In May 2021, AXA said it would stop writing cyber insurance policies in France that reimbursed customers for extortion payments made to ransomware criminals. Will this dissuade cybercriminals or just add insult to injury for the ransomware victims?
‘No-one wants to encourage or reward criminal behaviour, but we also need to consider the practicalities,’ says Susie Amos, a principal of Finity.
‘The aim of insurance is to prevent businesses from collapsing in the event of an incident. That could occur if there is a ransomware attack and the organisation isn’t set up to run from its back-up systems, or it can’t risk data being published or sold.

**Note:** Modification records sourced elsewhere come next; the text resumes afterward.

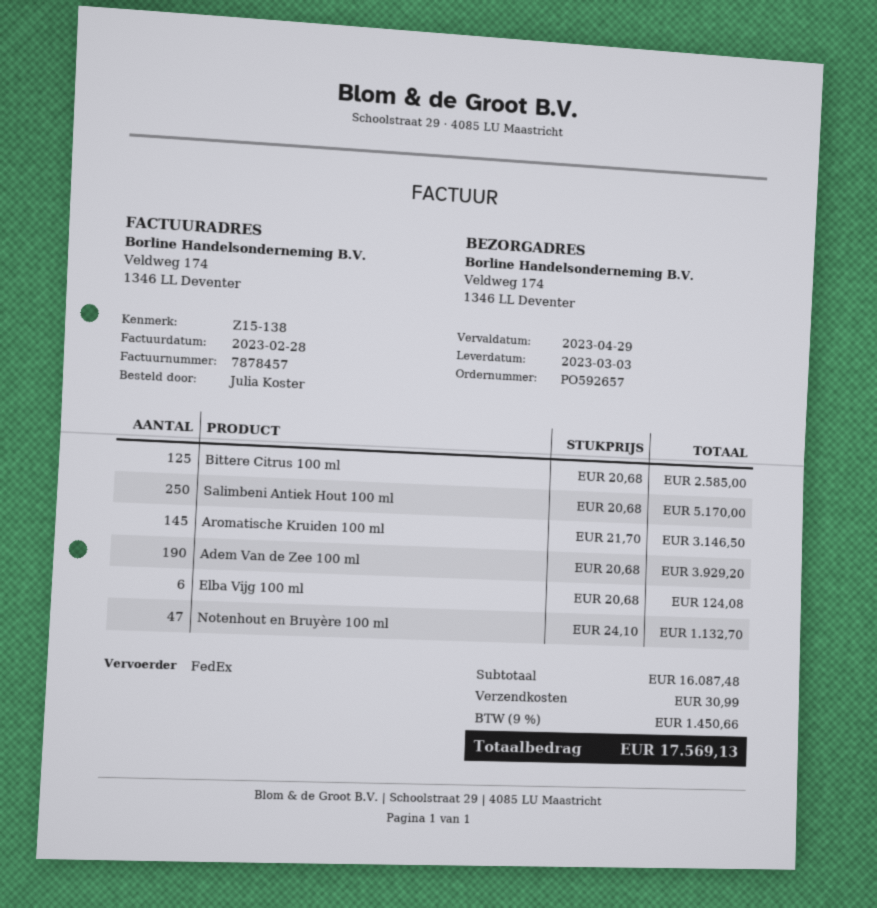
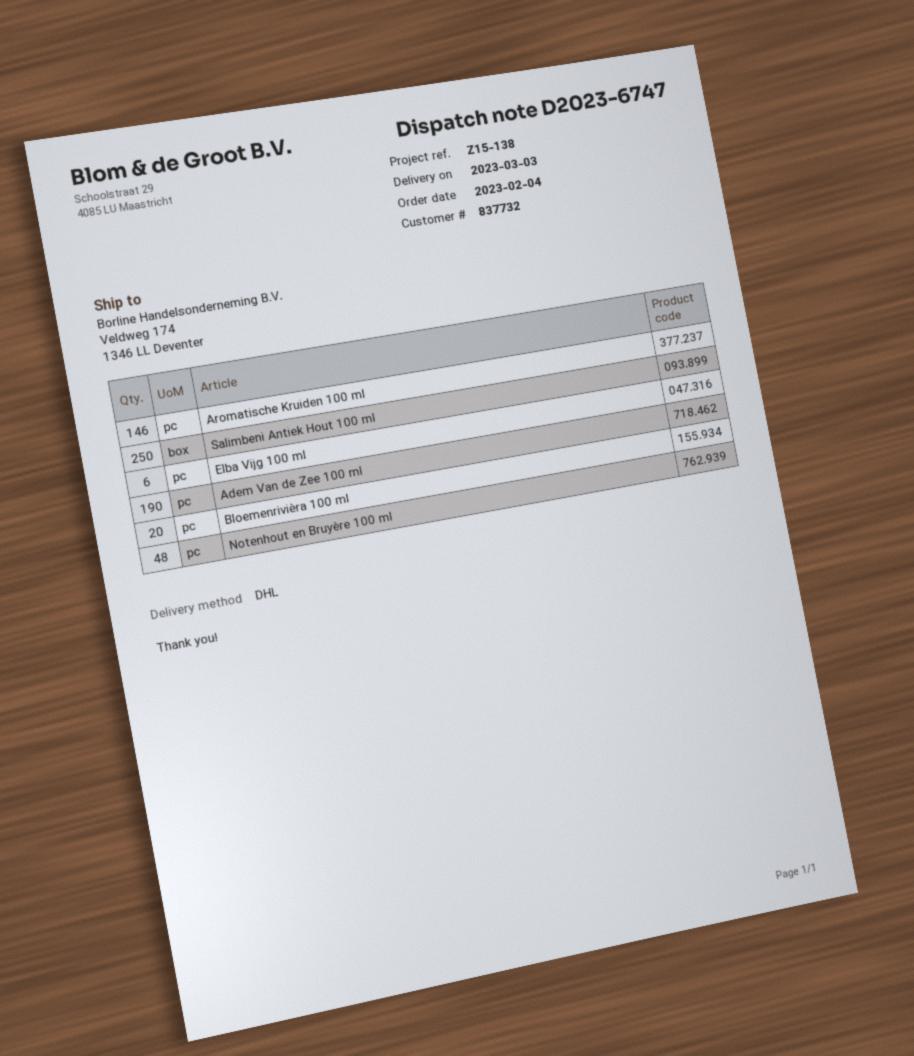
shipping method: FedEx -> DHL
Bittere Citrus 100 ml: 125 -> none
Aromatische Kruiden 100 ml: 145 -> 146
Notenhout en Bruyère 100 ml: 47 -> 48
Bloemenrivièra 100 ml: none -> 20

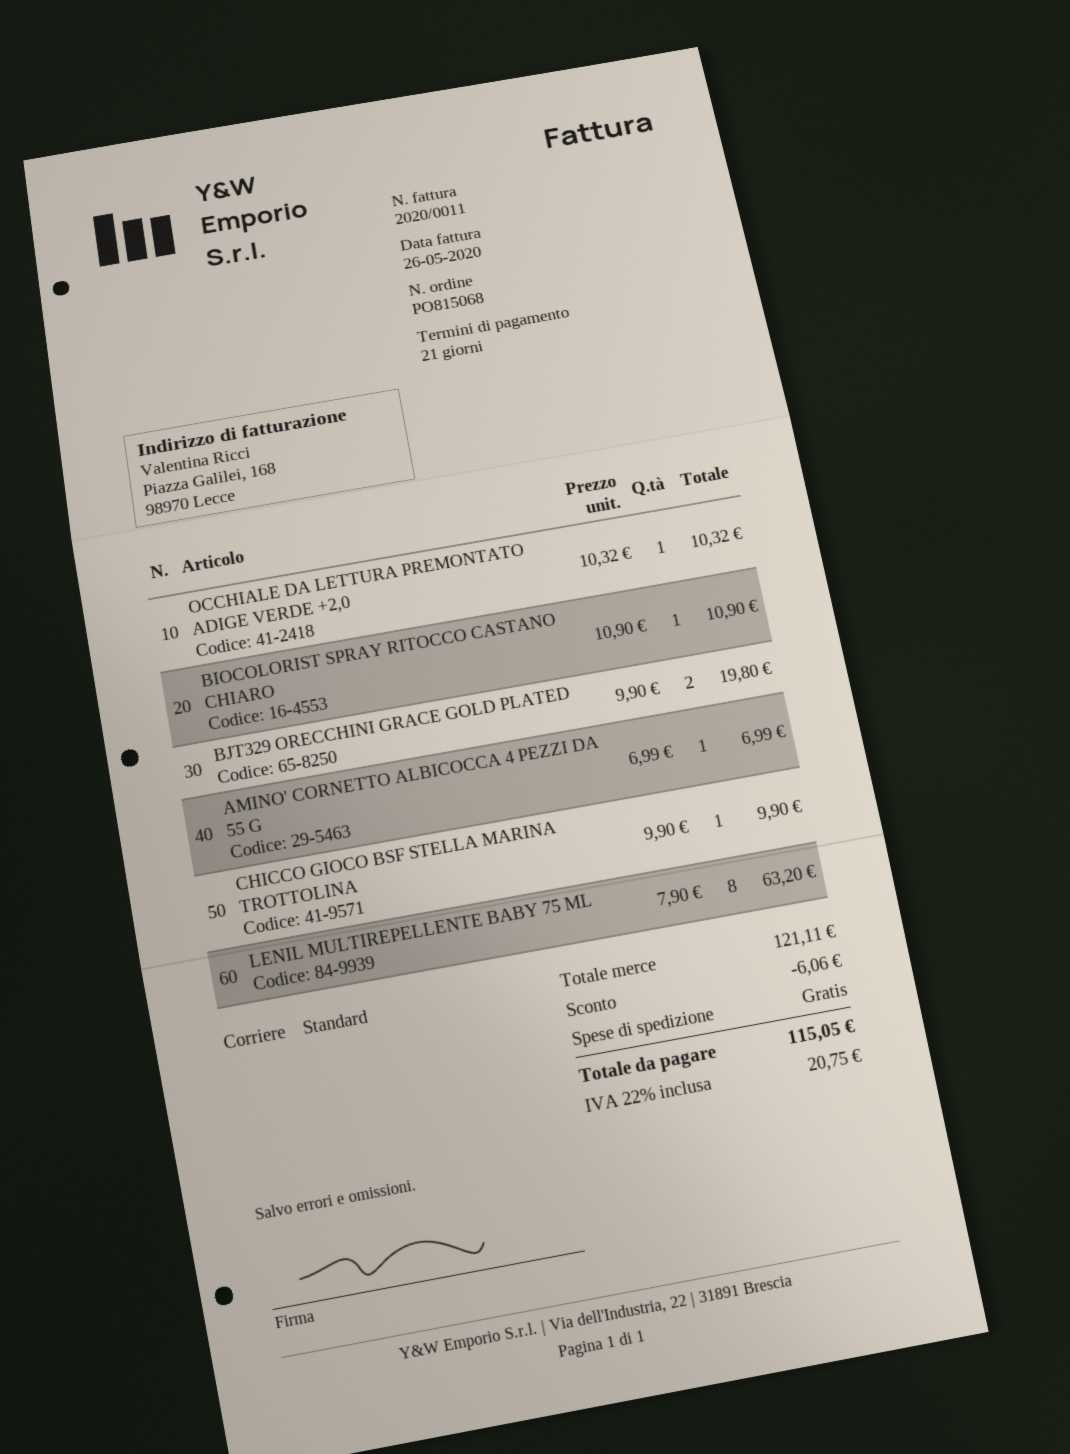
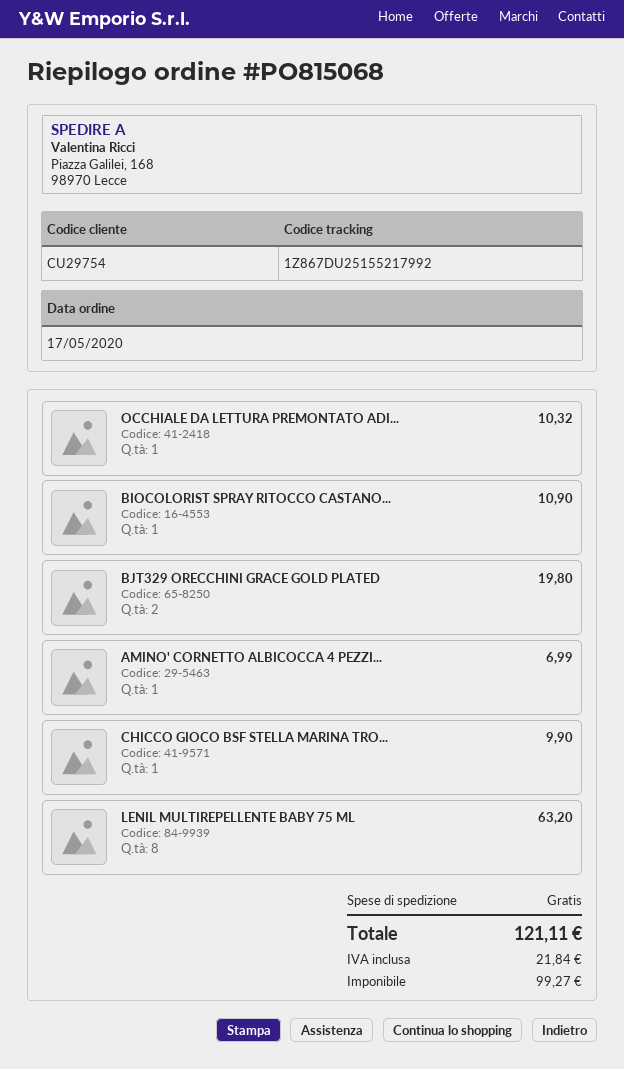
discount: 6.06 -> none
tax: 20.75 -> 21.84
total: 115.05 -> 121.11

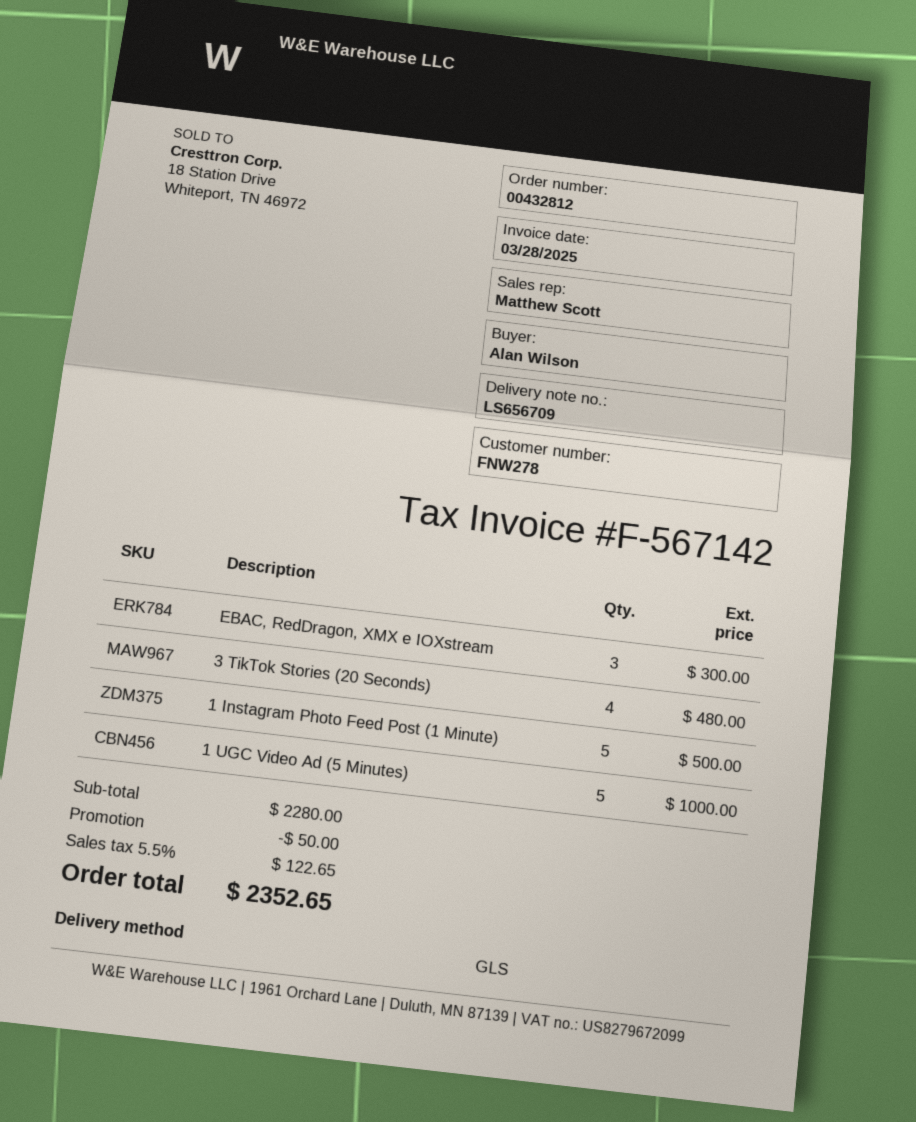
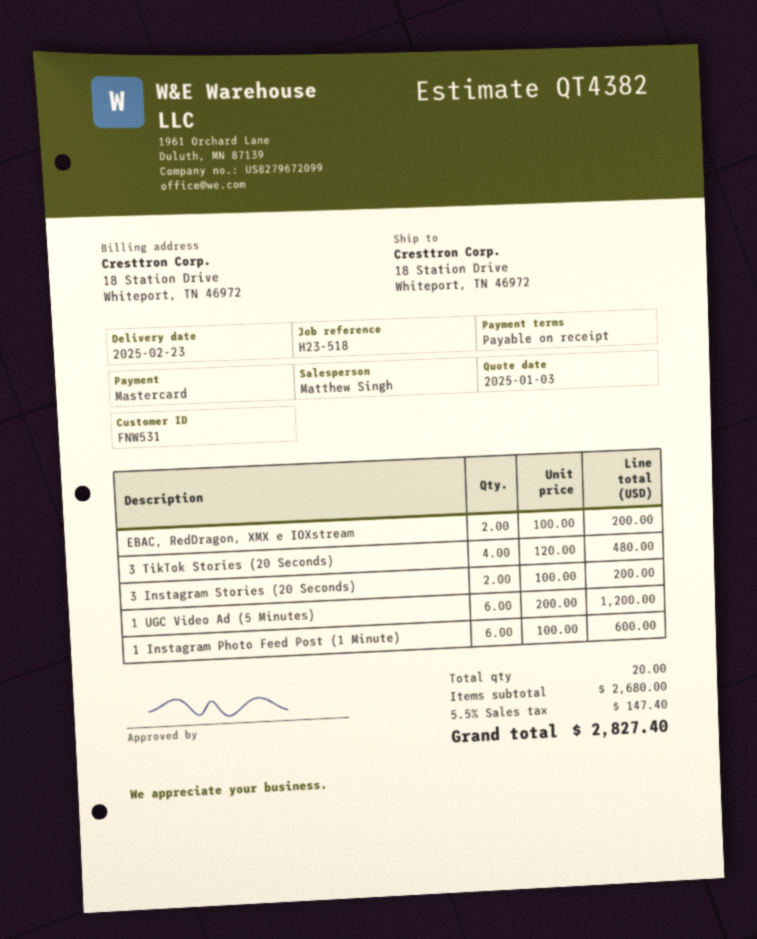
customer number: FNW278 -> FNW531
sales rep: Matthew Scott -> Matthew Singh
EBAC, RedDragon, XMX e IOXstream: 3 for 300.00 -> 2 for 200.00
1 Instagram Photo Feed Post (1 Minute): 5 for 500.00 -> 6 for 600.00
1 UGC Video Ad (5 Minutes): 5 for 1000.00 -> 6 for 1200.00
3 Instagram Stories (20 Seconds): none -> 2 for 200.00
subtotal: 2280.00 -> 2680.00
discount: 50.00 -> none
tax: 5.5% = 122.65 -> 5.5% = 147.40
total: 2352.65 -> 2827.40

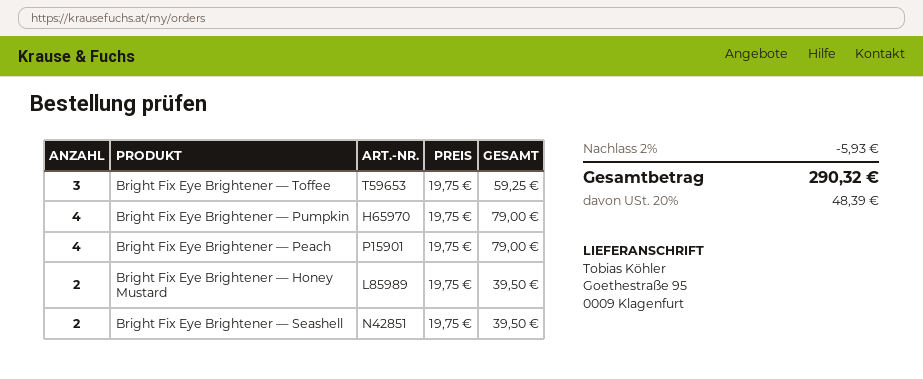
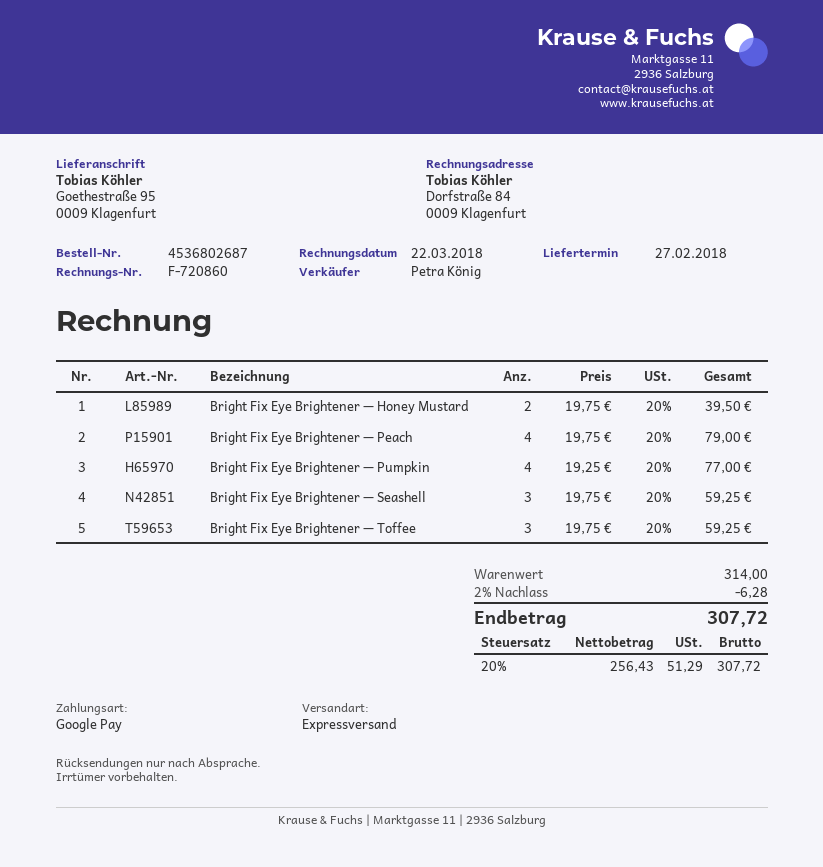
Bright Fix Eye Brightener — Pumpkin: 4 x 19.75 = 79.00 -> 4 x 19.25 = 77.00
Bright Fix Eye Brightener — Seashell: 2 x 19.75 = 39.50 -> 3 x 19.75 = 59.25
discount: 2% = 5.93 -> 2% = 6.28
tax: 20% = 48.39 -> 20% = 51.29
total: 290.32 -> 307.72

‘However, if ransomware attacks are frequent and severe, ultimately insurers are within their rights not to offer coverage.’
Jono Soo, Marsh New Zealand’s head of cyber specialty, says: ‘The fight against ransomware could be reaching a tipping point. The US Government has been considering both military and diplomatic options to respond to the problem and to seek out those behind the attacks.
‘It will require a co-ordinated, government-led approach in conjunction with the private sector to potentially turn the tide against ransomware attacks.’